─── The data

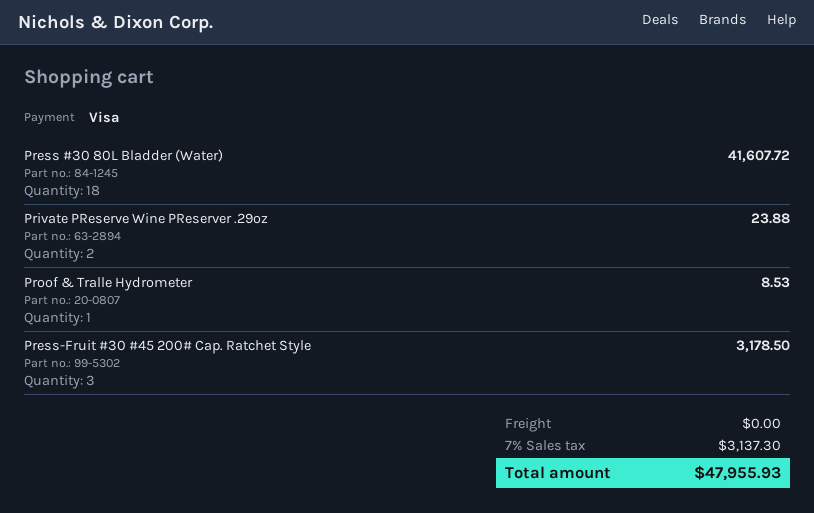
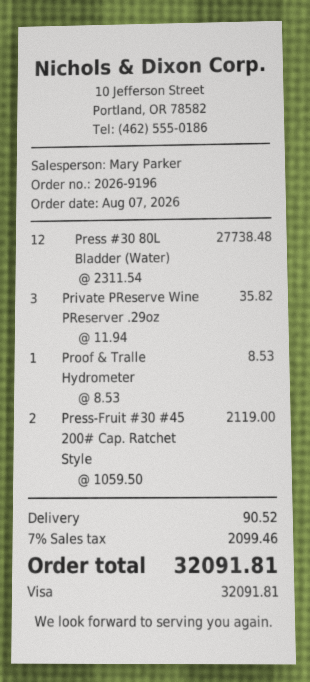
Press #30 80L Bladder (Water): 18 for 41607.72 -> 12 for 27738.48
Private PReserve Wine PReserver .29oz: 2 for 23.88 -> 3 for 35.82
Press-Fruit #30 #45 200# Cap. Ratchet Style: 3 for 3178.50 -> 2 for 2119.00
shipping: 0.00 -> 90.52
tax: 7% = 3137.30 -> 7% = 2099.46
total: 47955.93 -> 32091.81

──────

■ **The task**: Only the lines from the one containing "Private PReserve Wine" to the end of the records should be repeated, exactly as they appear.

■ **Answer section**:
Private PReserve Wine PReserver .29oz: 2 for 23.88 -> 3 for 35.82
Press-Fruit #30 #45 200# Cap. Ratchet Style: 3 for 3178.50 -> 2 for 2119.00
shipping: 0.00 -> 90.52
tax: 7% = 3137.30 -> 7% = 2099.46
total: 47955.93 -> 32091.81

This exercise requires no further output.